- [PROBLEM DETAILS] Using the listing below, copy exactly each line from the one that has "padding: 8px 10px" through the one that has "Heading 1's content"; omit the pictures.

- [DATA SUPPLIED]
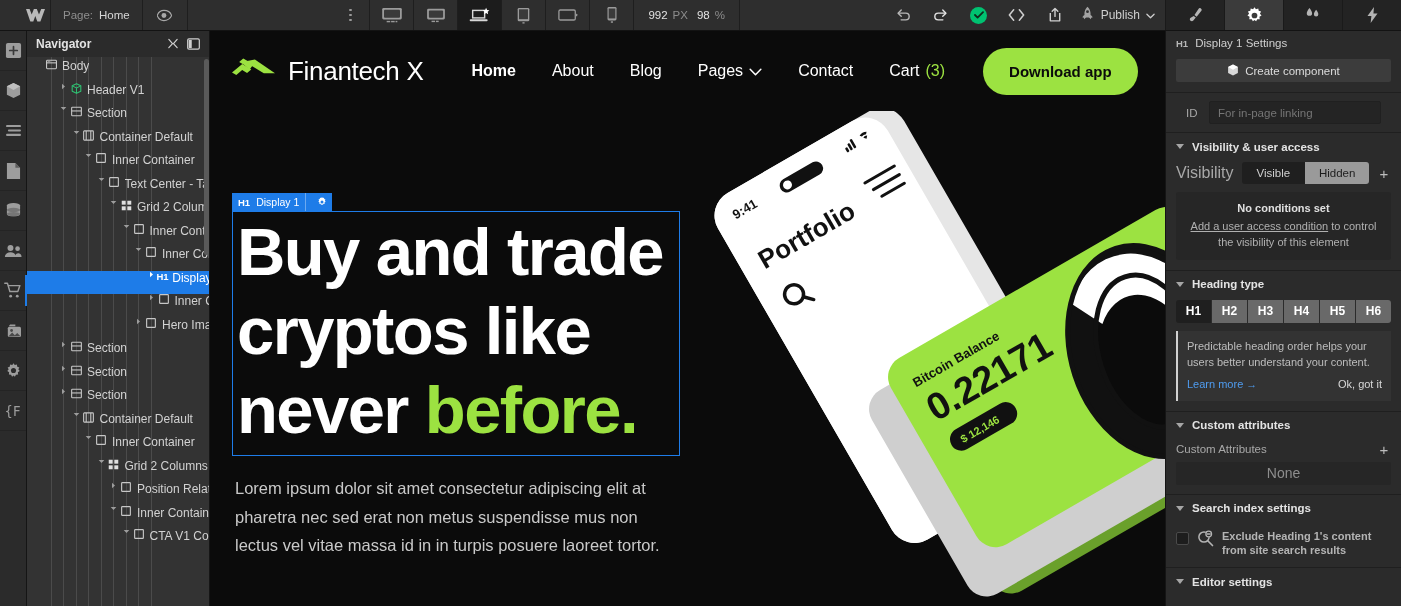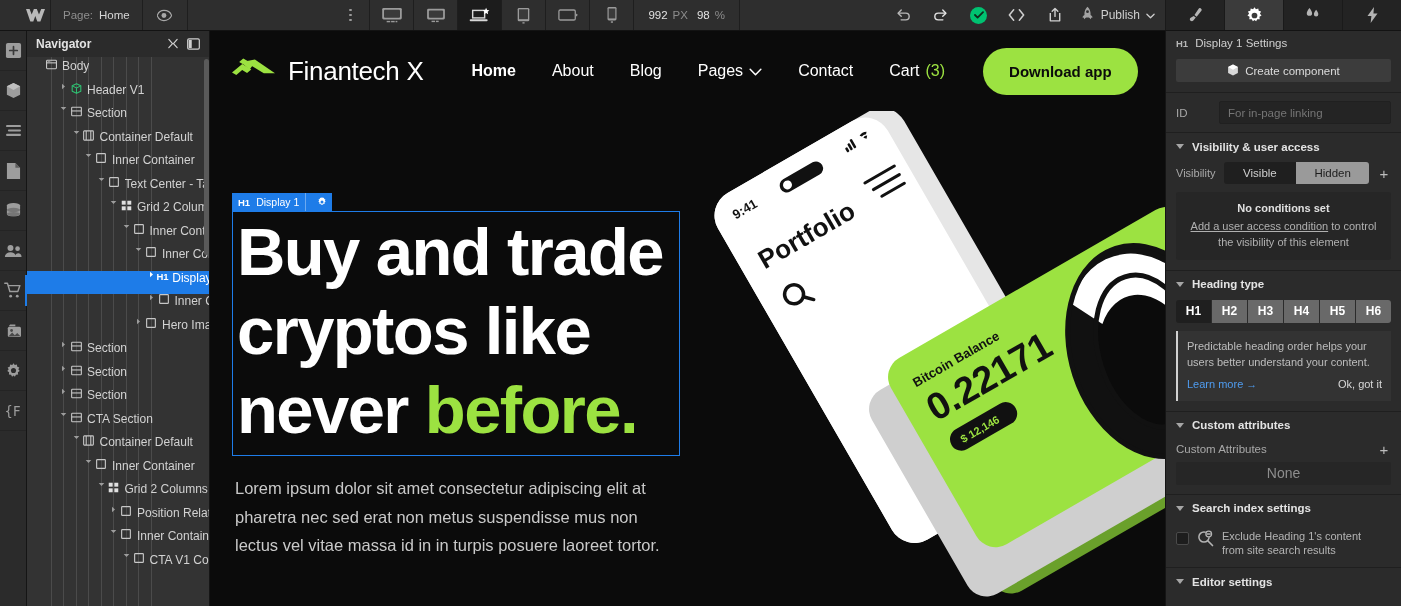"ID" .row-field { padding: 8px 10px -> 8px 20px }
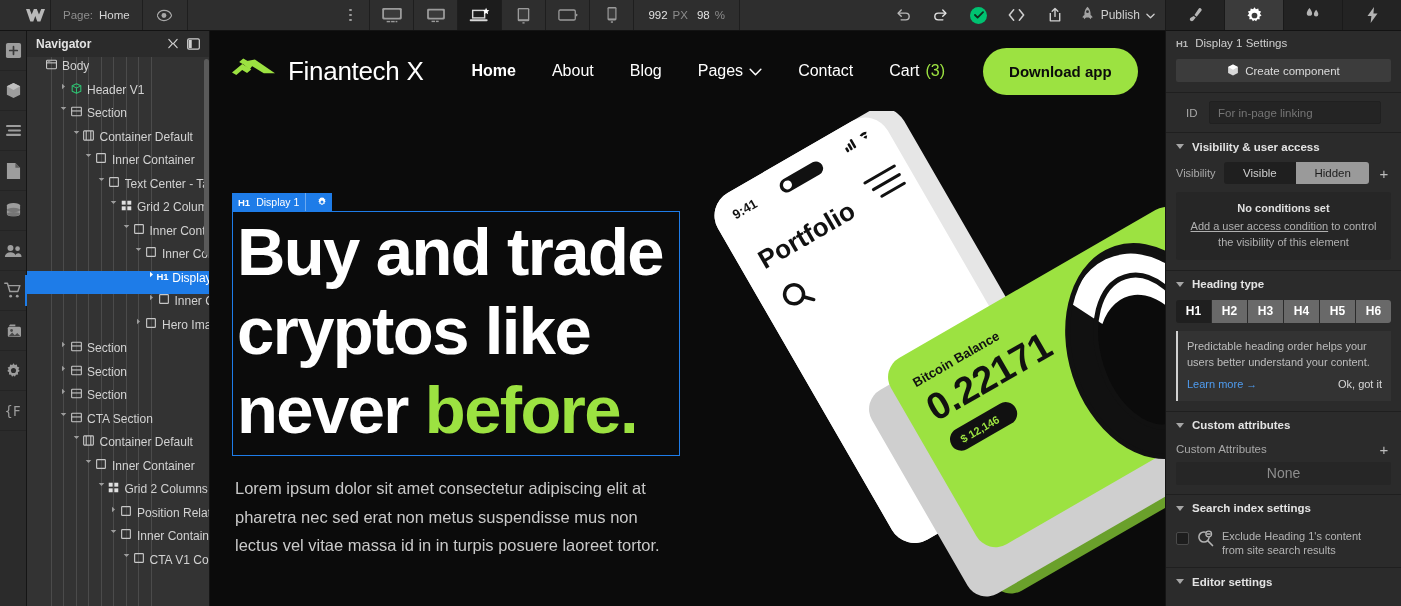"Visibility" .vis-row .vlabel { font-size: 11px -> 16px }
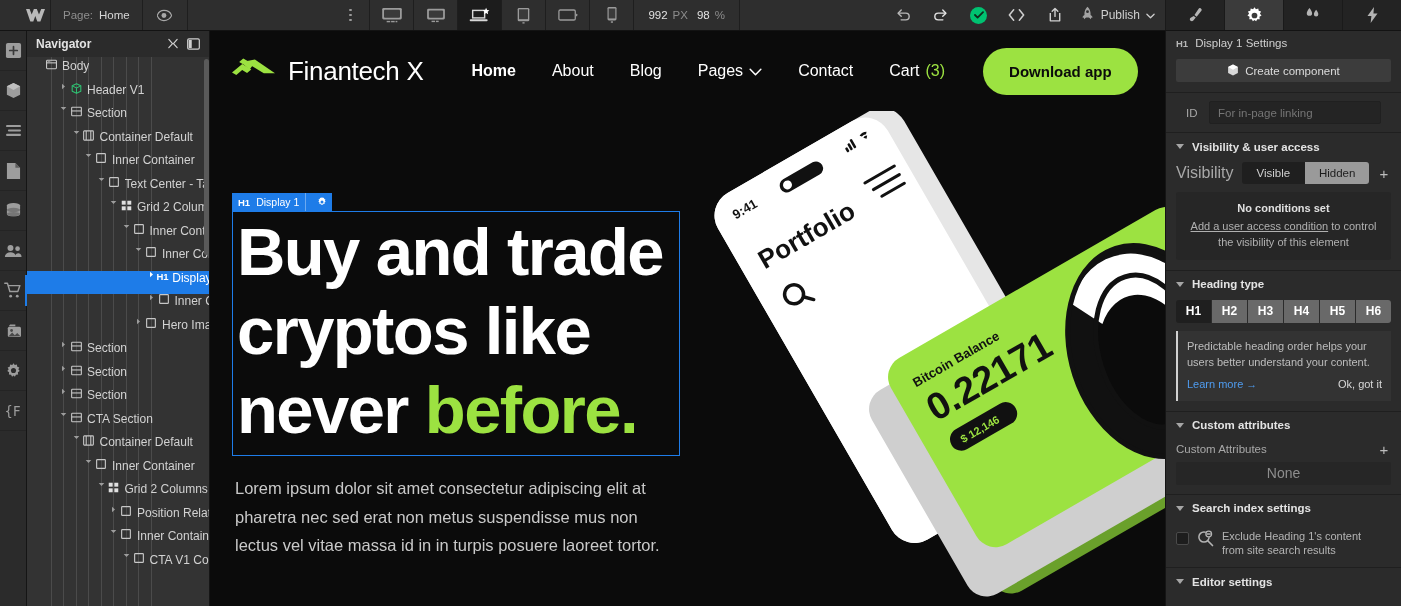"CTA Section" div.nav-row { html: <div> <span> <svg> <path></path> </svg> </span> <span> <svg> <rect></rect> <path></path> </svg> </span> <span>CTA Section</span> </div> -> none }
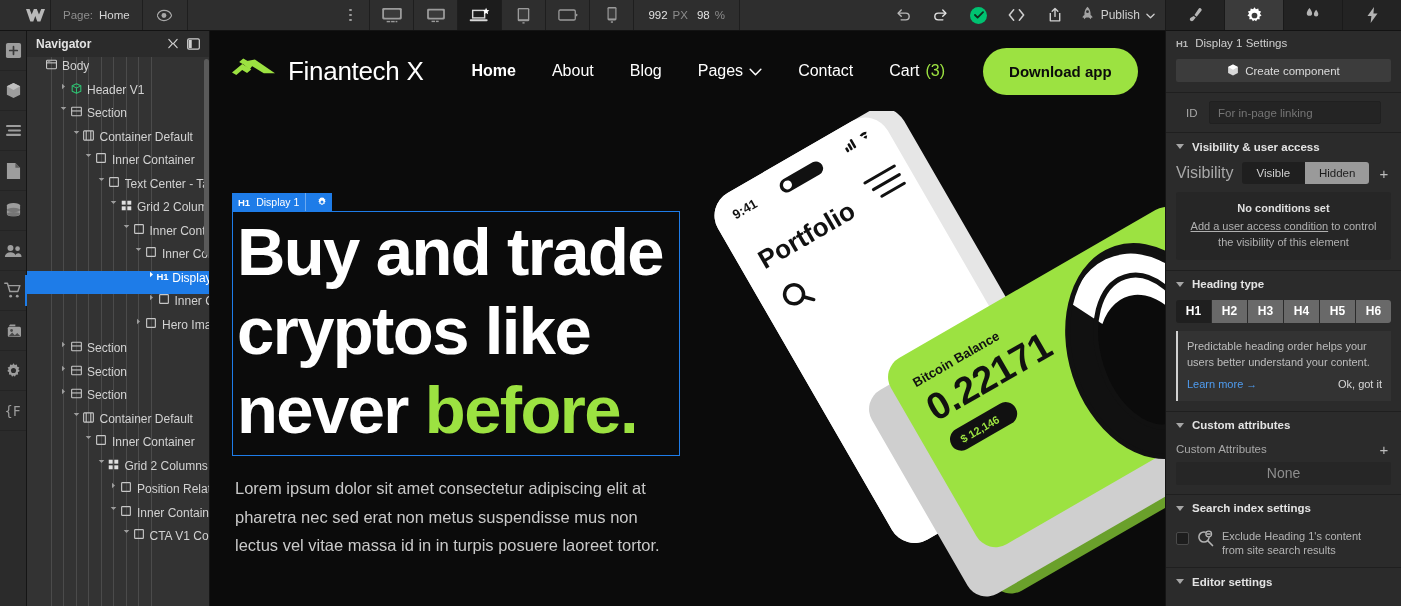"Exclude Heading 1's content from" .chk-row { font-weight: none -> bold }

* * *

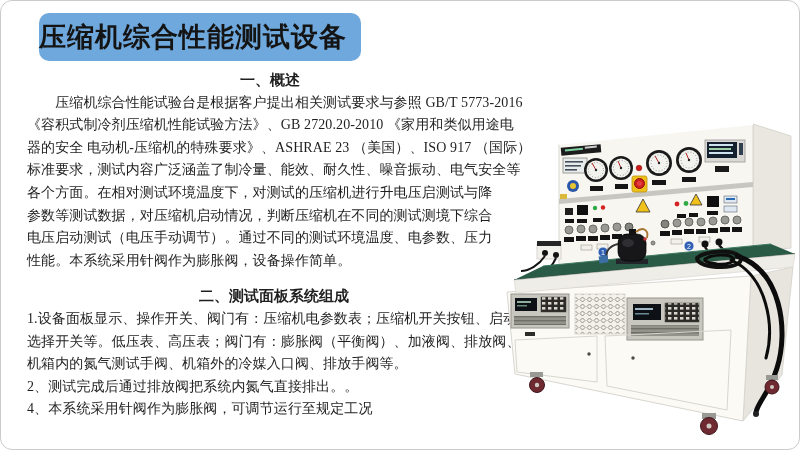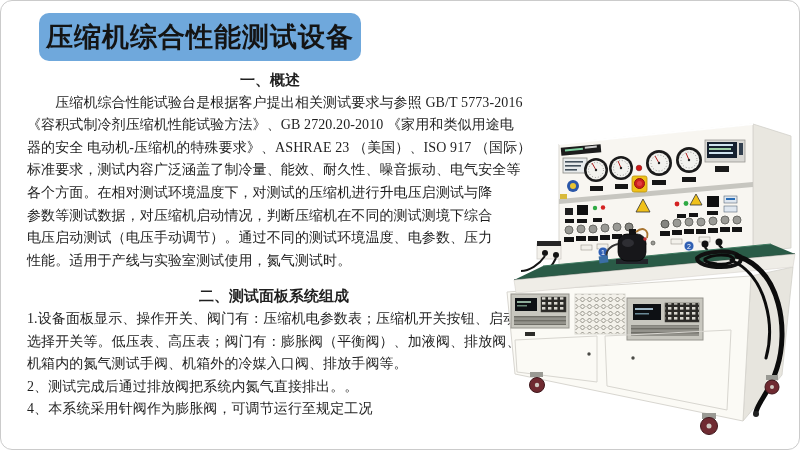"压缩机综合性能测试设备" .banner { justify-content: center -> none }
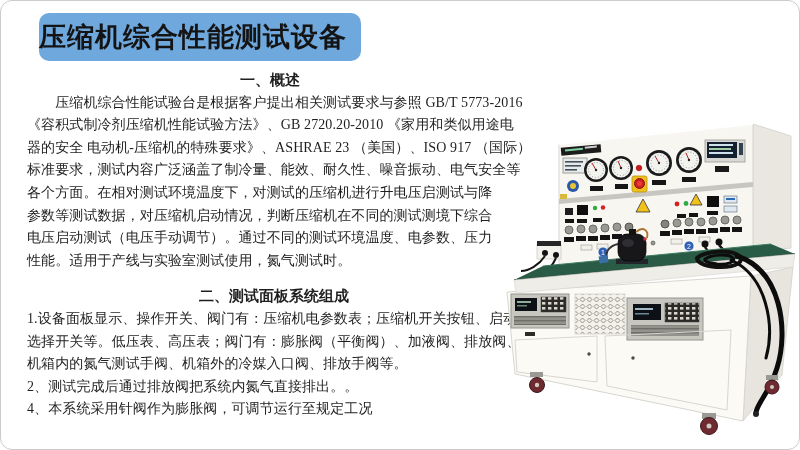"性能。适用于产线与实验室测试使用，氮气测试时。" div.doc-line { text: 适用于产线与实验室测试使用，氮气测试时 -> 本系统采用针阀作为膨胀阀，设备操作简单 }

==

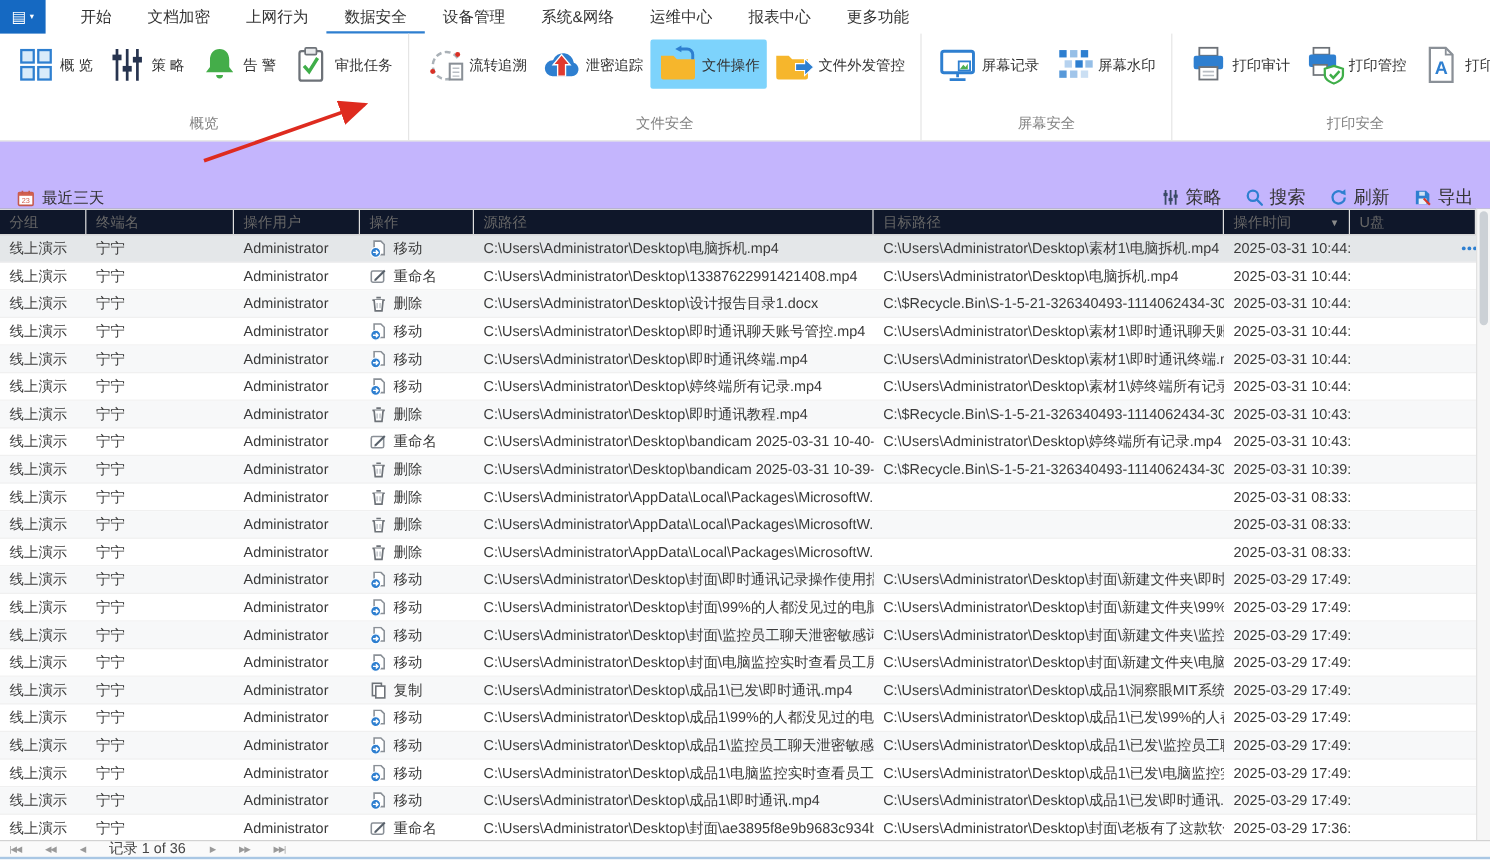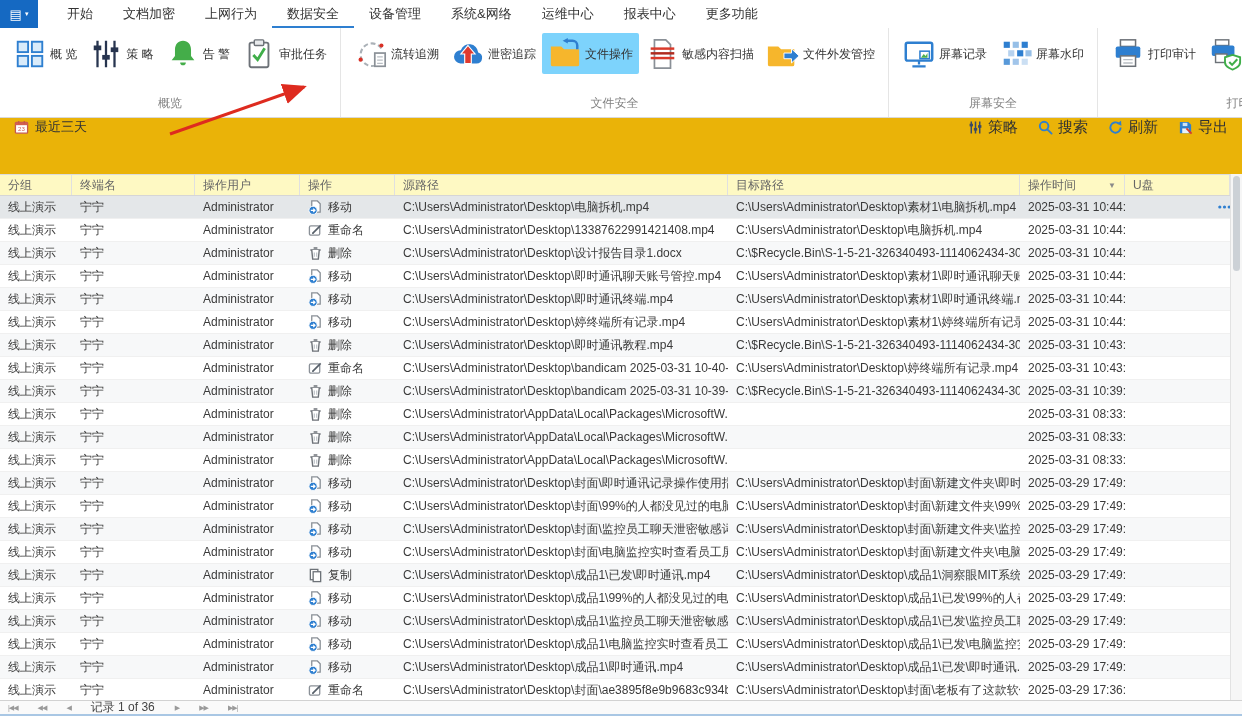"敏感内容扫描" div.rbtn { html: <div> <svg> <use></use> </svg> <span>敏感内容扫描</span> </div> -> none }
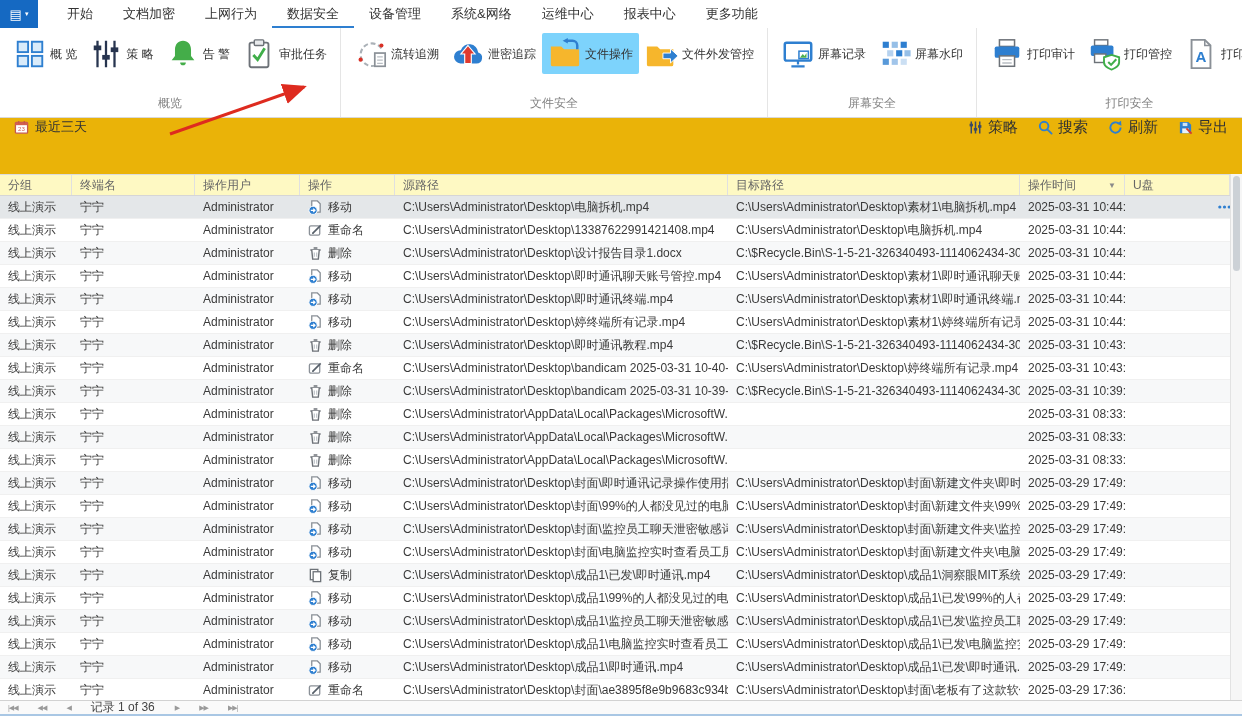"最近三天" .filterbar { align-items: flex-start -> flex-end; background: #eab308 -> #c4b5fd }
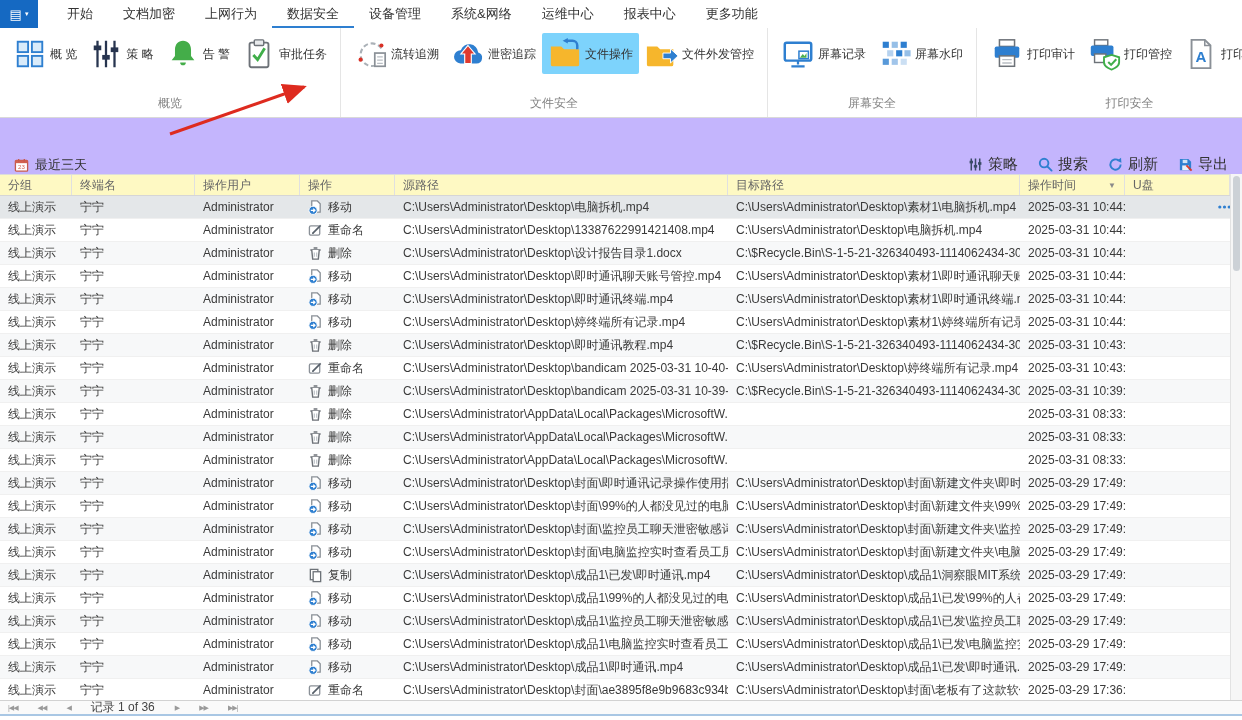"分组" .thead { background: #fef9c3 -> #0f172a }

- [EXERCISE RESPONSE]
"ID" .row-field { padding: 8px 10px -> 8px 20px }
"Visibility" .vis-row .vlabel { font-size: 11px -> 16px }
"CTA Section" div.nav-row { html: <div> <span> <svg> <path></path> </svg> </span> <span> <svg> <rect></rect> <path></path> </svg> </span> <span>CTA Section</span> </div> -> none }
"Exclude Heading 1's content from" .chk-row { font-weight: none -> bold }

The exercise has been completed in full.